The case had emerged during a seven-year investigation into the activities of the British spy known as Stakeknife. A criminal file was passed to the North’s prosecution service.

The identity of the agent remains a British state secret, but it is reported to be ‘Kevin Fulton’, whose real name is Peter Keeley (pictured).

Born in Newry in 1960, he was a soldier in the Royal Irish regiment who was recruited in about 1979 by the British Army Intelligence’s ‘Force Research Unit’.

Keeley, now resettled to a secret location, worked undercover inside the IRA from 1981, first for the British Army’s Force Research Unit then in for RUC Special Branch and MI5. He is believed to have been still advising British ‘intelligence’ services as recently as last year.

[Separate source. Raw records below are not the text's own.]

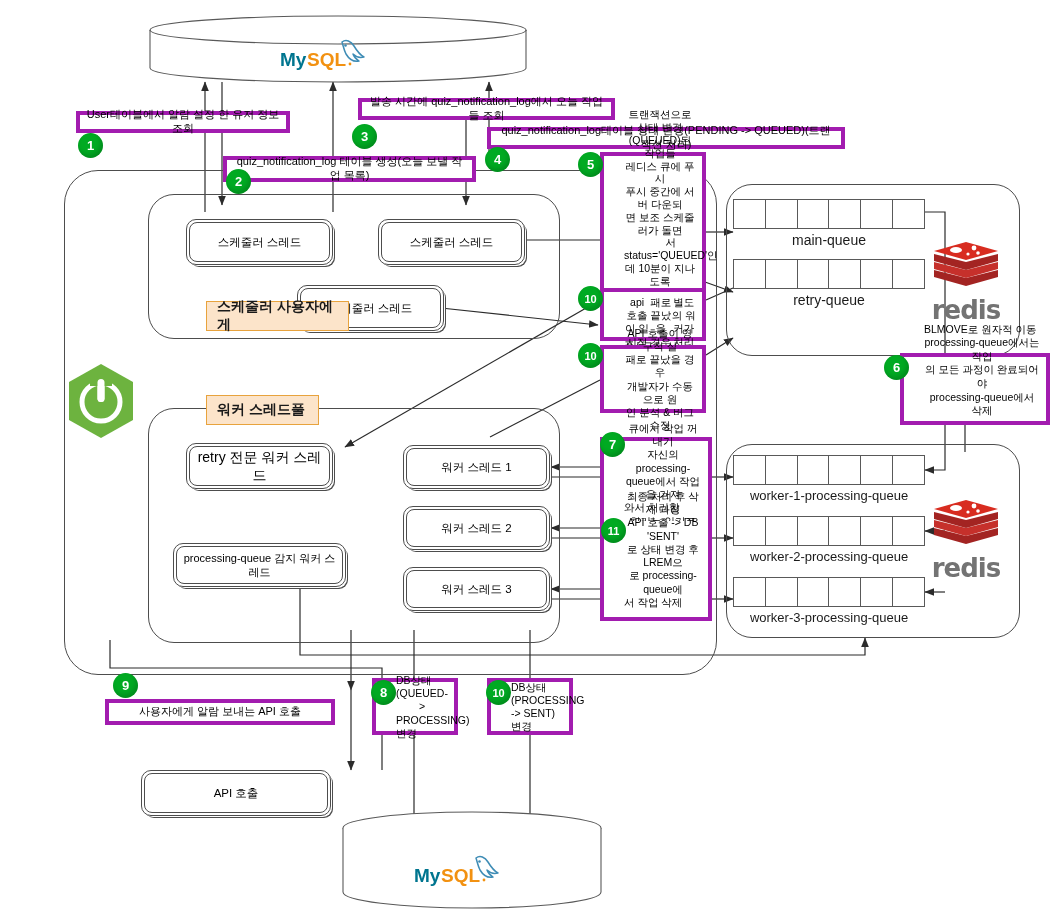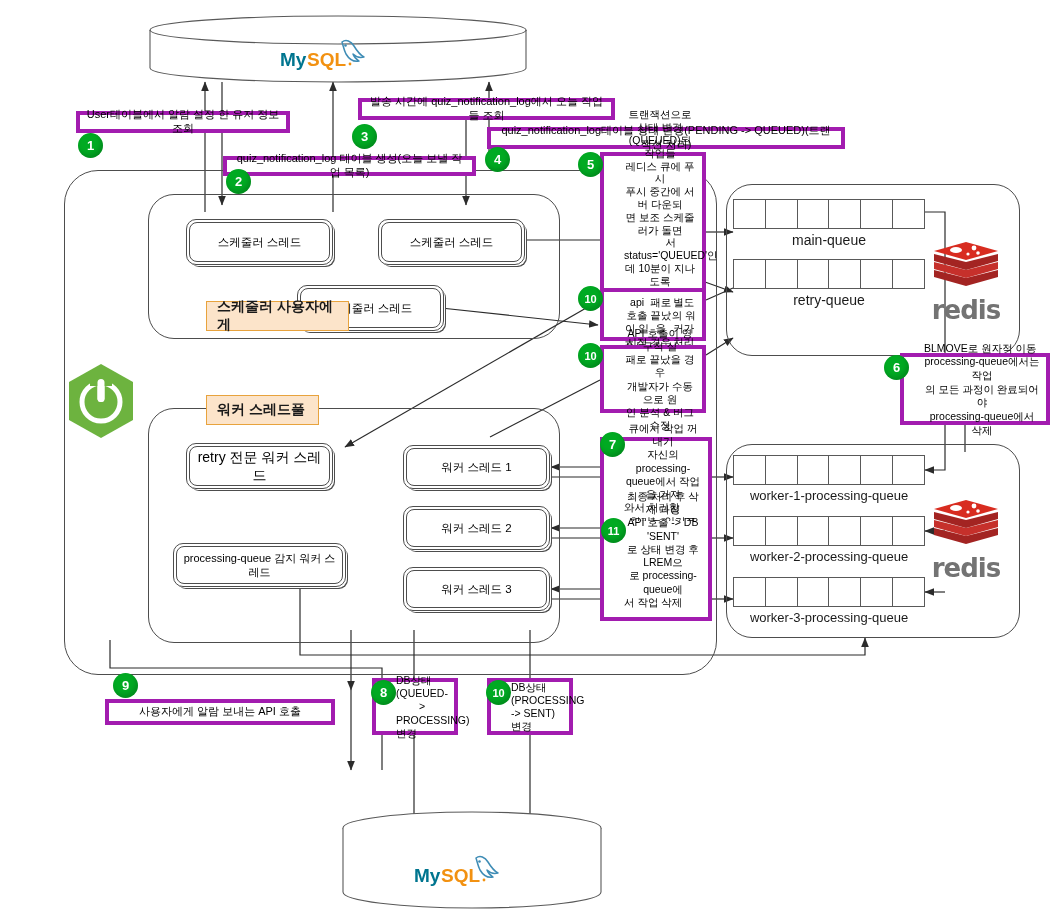"quiz_notification_log 테이블 생성(오늘 보낼 작업" div.rect { height: 20px -> 26px }
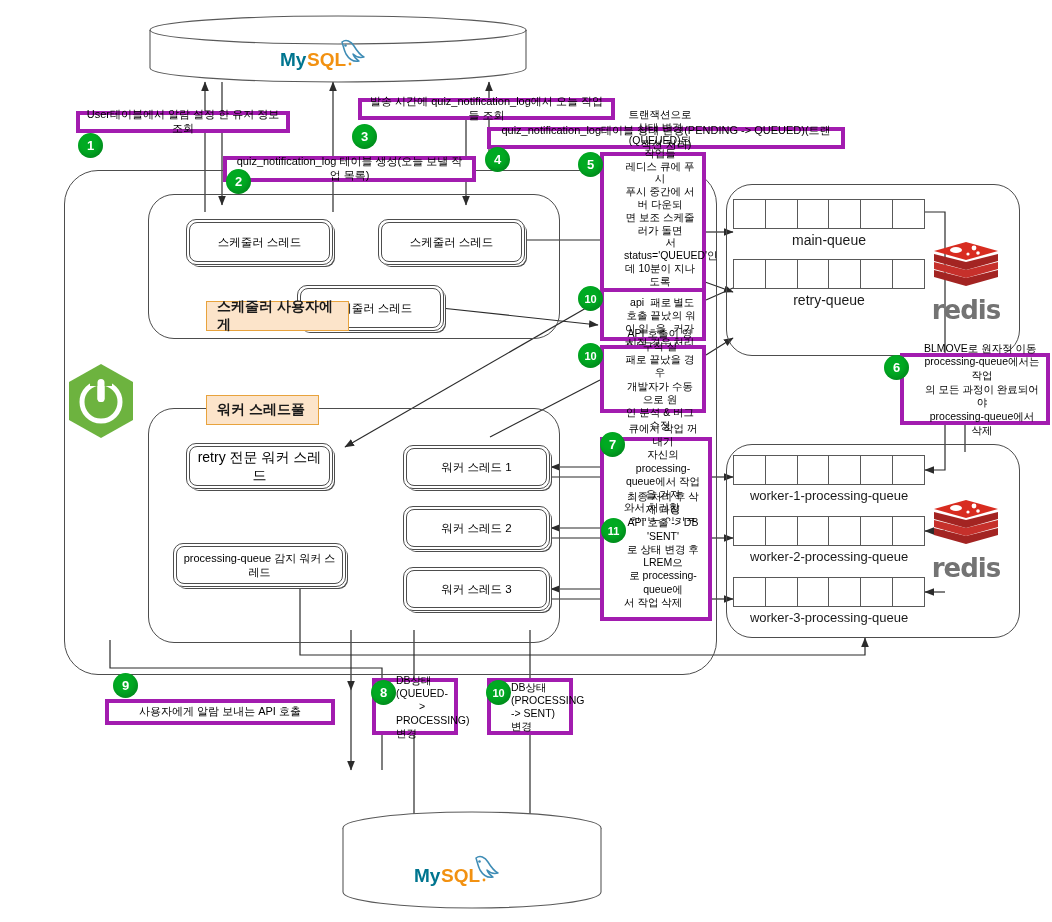"BLMOVE로 원자적 이동" div.rect { justify-content: center -> flex-end }
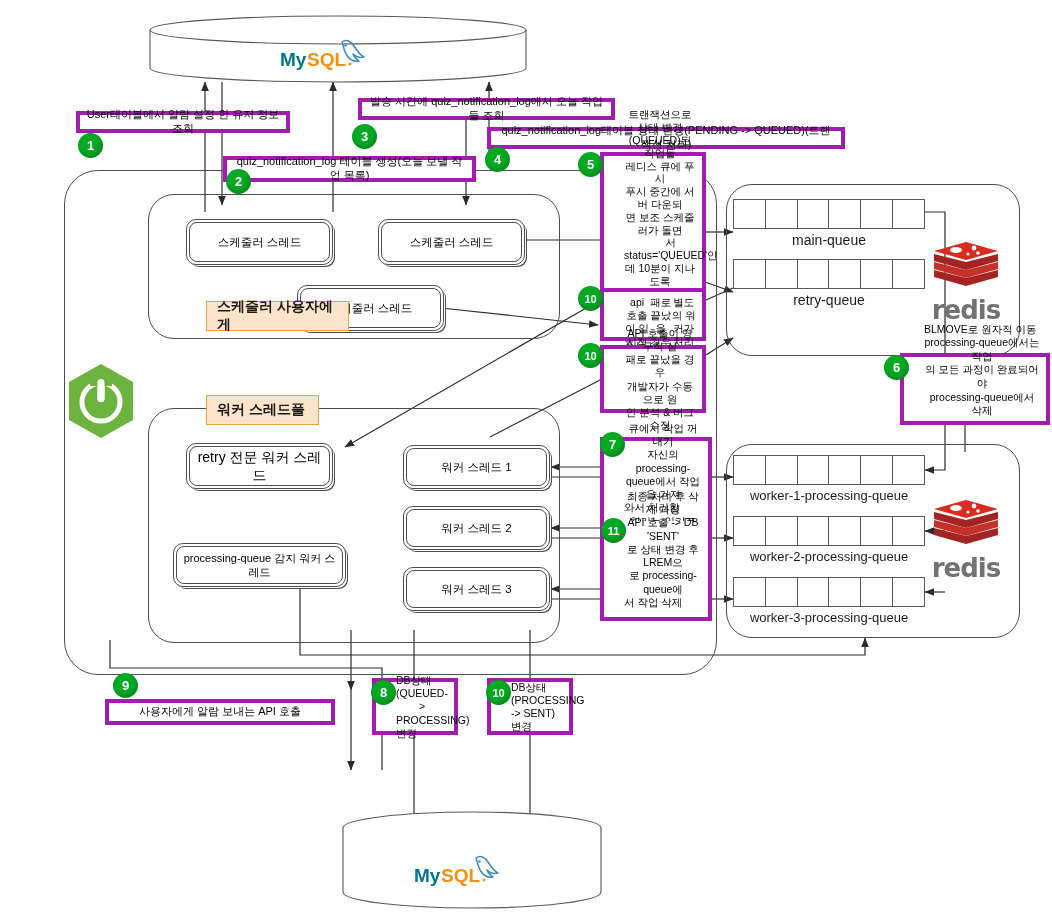"API 호출" div.proc { html: none -> <div> <div></div> <span>API 호출</span> </div> }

The £40m ‘Operation Kenova’ police investigation probed allegations that the unnamed agent admitted to committing murders while participating in courses for spy handlers.

The training presentations included alleged admissions to serious criminal offences, including murder, but the agent was not investigated or charged for any crime.

Following the Kenova report, a file on the alleged admissions has now been dropped. A spokesperson for the North’s prosecution service said they had decided against charges with regard to the case on “evidential grounds”.

Kevin Winters, who represents the families of victims affected by the activities of British double agents, said the failure to prosecute the agent was “seismic in significance”.

Mr Winters is seeking a judicial review of the prosecution service decision not to prosecute anyone over the 1983 murder of Anthony Braniff, 22, who was falsely accused by British double agents of being an informer before being killed.

He said: “What does it say about the state of our criminal justice system when something so obviously criminal isn’t the subject of a major prosecution and I include within that the security forces attendees listening to such admissions? It is beyond farcical and plumbs new depths of injustice.

“Having just learned of this news we ought to be shocked but, to be blunt, we aren’t. The latest decision is entirely consistent with all other similar decision-making to date.”